History/The Beginning


Mr AA Hagart Speirs Mr AA Hagart Speirs of landowners Elderslie Estates provided the land for the first Renfrew Golf Course at Haining Road.

Renfrew Golf Club's founders were a group of businessmen from Renfrew and Govan.

They discussed the feasibility of establishing a golf club in the Royal Burgh and decided to approach Mr AA Hagart Speirs of Elderslie Estates, one of the local landowners. Enough land for laying out a nine hole course was granted.

A meeting for all those interested in joining the new club was advertised and on Friday 28 September 1894 a constitution and rules were laid down and approved. This is regarded as the official founding date of Renfrew Golf Club. The initial enrolment consisted of about 40 gents. Unlike many Scottish golf clubs, ladies were accepted at Renfrew within its inaugural year.

Mr W Herron was appointed Club Captain and Mr Anderson Secretary/Treasurer.

The first committee included Messrs: French, Brown (Walter), McLelland, Moffat, Smith and Buchanan. The entrance fee and annual subscription was 2.00 for the first 200 members.

Out In The Country

For some 20 years the Club was 'right out in the country' with only an isolated farmhouse to be seen. The Clubhouse was a wooden hut with a small part of it partitioned-off for the ladies.

It was situated about 100 yards up the Hillington Road from the old Renfrew to Glasgow Road. As there were no motor cars or buses at that time, members had to walk or use a bicycle.

The course was to be officially opened by Mr Hagart Speirs but come the day - 22 October 1894 - that function was carried out by the Provost of Renfrew, Mr Andrew Brown before a large attendance.

It seems almost unbelievable that a golf course of sorts could be laid out in less than one month.

In 1880 Scotland could boast only 43 golf courses. But such was the game's growing popularity that by 1910 a further 223 courses had been built. Some 43 of these were, like Renfrew, constructed between 1894 and 1896.

This rapid expansion in the Royal and Ancient game was possible because of the very basic requirements of "gowfers" at the turn of the century.

The game at that time was played on existing landscapes - courses were laid out rather than constructed - and so it was with Renfrew.

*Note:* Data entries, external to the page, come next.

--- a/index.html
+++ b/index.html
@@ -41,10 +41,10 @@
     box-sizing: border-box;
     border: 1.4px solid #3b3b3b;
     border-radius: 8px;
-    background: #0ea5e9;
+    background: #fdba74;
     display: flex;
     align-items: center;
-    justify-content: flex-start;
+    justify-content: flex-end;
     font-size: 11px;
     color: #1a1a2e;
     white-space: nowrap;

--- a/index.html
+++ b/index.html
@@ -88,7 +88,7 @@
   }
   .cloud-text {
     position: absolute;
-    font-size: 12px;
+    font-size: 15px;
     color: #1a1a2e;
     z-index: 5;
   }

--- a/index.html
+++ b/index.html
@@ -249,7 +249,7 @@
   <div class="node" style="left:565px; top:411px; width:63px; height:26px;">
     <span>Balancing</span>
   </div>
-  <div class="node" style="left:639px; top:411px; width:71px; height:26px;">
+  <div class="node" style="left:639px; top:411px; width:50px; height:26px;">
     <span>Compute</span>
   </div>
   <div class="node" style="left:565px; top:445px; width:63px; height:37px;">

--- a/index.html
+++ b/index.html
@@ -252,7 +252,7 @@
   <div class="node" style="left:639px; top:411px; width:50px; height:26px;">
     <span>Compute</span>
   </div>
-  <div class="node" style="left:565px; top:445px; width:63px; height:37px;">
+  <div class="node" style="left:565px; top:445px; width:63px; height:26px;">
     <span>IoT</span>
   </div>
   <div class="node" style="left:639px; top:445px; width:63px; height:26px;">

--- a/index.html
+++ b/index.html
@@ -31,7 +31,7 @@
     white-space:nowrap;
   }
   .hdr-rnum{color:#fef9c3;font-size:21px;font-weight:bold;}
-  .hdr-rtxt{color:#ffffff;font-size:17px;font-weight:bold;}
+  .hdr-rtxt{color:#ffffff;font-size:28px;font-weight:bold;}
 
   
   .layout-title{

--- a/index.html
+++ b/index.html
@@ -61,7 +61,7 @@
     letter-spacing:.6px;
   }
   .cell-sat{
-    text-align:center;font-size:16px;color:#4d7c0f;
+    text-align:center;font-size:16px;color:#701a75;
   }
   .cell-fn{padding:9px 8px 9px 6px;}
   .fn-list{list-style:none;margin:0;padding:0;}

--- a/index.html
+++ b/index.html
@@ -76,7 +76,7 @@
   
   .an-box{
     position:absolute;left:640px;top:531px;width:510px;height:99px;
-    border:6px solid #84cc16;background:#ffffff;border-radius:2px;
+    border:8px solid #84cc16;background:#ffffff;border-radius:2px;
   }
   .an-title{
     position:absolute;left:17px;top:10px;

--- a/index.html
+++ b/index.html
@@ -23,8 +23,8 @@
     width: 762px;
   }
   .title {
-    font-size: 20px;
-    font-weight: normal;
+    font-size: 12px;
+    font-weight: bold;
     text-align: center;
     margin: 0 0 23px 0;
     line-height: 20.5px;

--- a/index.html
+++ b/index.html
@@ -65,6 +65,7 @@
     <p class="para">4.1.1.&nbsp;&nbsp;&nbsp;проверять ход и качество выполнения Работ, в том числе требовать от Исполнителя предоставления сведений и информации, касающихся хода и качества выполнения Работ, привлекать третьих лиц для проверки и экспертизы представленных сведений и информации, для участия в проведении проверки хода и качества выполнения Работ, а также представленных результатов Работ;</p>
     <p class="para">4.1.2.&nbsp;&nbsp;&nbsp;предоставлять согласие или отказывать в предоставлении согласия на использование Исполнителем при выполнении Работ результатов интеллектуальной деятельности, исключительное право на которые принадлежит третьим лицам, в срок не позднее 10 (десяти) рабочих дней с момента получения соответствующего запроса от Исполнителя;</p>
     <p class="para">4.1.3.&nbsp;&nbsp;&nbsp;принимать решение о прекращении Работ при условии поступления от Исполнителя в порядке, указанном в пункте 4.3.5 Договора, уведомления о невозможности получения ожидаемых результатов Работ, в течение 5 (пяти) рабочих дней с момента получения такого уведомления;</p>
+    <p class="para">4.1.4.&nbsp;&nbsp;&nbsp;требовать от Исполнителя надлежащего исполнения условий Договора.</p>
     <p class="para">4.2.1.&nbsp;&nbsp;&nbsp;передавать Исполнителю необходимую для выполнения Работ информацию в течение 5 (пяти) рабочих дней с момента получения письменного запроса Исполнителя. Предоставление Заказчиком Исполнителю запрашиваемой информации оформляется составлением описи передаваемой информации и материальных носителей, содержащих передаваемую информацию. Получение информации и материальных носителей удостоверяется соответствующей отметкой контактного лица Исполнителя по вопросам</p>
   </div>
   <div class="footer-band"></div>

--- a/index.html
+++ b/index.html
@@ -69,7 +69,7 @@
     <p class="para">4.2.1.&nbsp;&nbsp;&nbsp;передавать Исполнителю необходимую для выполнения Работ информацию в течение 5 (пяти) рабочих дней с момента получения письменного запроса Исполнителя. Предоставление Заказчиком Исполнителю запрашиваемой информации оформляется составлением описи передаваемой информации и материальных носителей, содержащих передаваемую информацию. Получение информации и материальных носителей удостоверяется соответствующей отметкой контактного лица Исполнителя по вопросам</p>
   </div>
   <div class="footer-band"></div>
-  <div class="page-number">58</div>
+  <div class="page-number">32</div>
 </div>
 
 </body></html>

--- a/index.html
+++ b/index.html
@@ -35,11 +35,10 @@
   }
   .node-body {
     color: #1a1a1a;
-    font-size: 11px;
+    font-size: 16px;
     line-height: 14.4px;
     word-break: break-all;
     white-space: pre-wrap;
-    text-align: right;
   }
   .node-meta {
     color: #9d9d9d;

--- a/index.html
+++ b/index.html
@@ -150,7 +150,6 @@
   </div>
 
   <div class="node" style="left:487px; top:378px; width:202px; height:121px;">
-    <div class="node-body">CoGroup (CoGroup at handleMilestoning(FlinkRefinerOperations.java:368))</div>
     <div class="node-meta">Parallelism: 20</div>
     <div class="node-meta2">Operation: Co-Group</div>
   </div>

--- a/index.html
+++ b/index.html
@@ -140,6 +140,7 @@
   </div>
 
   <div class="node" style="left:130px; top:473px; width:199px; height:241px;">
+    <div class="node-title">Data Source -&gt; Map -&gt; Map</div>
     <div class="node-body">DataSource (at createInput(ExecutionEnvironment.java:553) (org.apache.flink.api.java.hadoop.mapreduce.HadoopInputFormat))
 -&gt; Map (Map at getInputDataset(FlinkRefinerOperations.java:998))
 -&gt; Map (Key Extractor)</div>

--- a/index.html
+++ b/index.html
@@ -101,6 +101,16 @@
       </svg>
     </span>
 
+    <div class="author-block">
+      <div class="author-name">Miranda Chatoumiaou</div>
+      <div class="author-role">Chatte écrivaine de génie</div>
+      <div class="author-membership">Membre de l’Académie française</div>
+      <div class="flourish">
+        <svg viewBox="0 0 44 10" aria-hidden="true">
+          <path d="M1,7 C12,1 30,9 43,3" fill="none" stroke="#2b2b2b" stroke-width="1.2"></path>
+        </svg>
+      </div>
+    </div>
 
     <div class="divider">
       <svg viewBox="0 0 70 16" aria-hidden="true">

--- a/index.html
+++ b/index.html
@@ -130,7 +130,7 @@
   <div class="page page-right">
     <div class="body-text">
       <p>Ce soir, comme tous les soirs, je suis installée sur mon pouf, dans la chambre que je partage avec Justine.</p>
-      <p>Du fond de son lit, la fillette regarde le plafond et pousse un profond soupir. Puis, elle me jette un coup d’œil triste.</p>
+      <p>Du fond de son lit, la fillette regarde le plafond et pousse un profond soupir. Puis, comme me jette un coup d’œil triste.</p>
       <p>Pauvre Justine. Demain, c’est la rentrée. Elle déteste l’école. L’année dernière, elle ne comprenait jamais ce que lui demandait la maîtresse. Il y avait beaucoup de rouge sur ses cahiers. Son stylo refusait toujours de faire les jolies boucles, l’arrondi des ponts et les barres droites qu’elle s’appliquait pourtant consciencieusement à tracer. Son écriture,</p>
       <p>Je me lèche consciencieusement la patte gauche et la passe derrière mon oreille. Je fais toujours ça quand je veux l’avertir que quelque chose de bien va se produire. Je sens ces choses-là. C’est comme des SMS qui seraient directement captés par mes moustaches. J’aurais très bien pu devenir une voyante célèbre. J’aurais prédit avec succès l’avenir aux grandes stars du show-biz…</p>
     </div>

Standard Scratch and Course Maintenance

The maximum handicap was set at 18 and the Scratch Score for 18 holes (2 rounds of 9 holes) was fixed at 85. In 1900 it was reduced to 82.

The original layout had no bunkers and no proper teeing areas. Fairways were "rough" and the rough was "real rough" with the greens marginally better than close mown fairways.

Grass cutting machinery was hauled by horses who kindly provided natural fertiliser. Today we rely on chemical fertilisers and fungicides.

Not until 1927 were the first sand bunkers - 31 in total - constructed. While bunkers were appearing horses were disappearing. The first motor tractor appeared on the course in 1926.

The difficult conditions of the virgin courses and the primitive golfing equipment meant scores were high compared with today's standards

First Medal

Competition results were regularly intimated in the Paisley Gazette. The first was a Medal competition for gents presented by Provost Brown.

The Paisley Gazette (23 Sept. 1895) reads,
"Messrs. Adam Anderson and Tom Stevens met on Saturday to decide the holder of the Provost Brown Monthly Medal. Mr Stevens won by 4 points from Mr Anderson. Result:

  • Mr Anderson 107 less 18 Handicap
  • Mr Stevens 103 less 18 Handicap. "

18 Hole Course Formed

Following the construction in the 1920s of the King George V docks at Shieldhall the course was re-designed to form an 18 hole course.

Sufficient land was negotiated through Elderslie Estates and, with the expertise of the famous James Braid, the new course was laid out.

As well as a golf course architect of great standing, Braid was one of the world's top golfers winning the Open Championship no fewer than 5 times between 1901 and 1910.

On 20 May 1925 the new clubhouse at the eastern end of Haining Road was opened by Mr Hagart Speirs.

The clubhouse architect, Mr Graham Glen was a club member. He offered his services free of charge as did William Still who provided the electric lighting.

In the same year the Club was granted a liquor licence and members and visitors have been celebrating the decision ever since. Some 146 members voted in favour with 84 against.

Longest Course In West Of Scotland

The extended course was now the longest in the West of Scotland with a Par of 73.

According to Renfrew G C's minute book James Braid returned in 1930 to re-inspect the course.

He considered the construction of greens and fairways had been carried out very well and the course to be generally in excellent condition.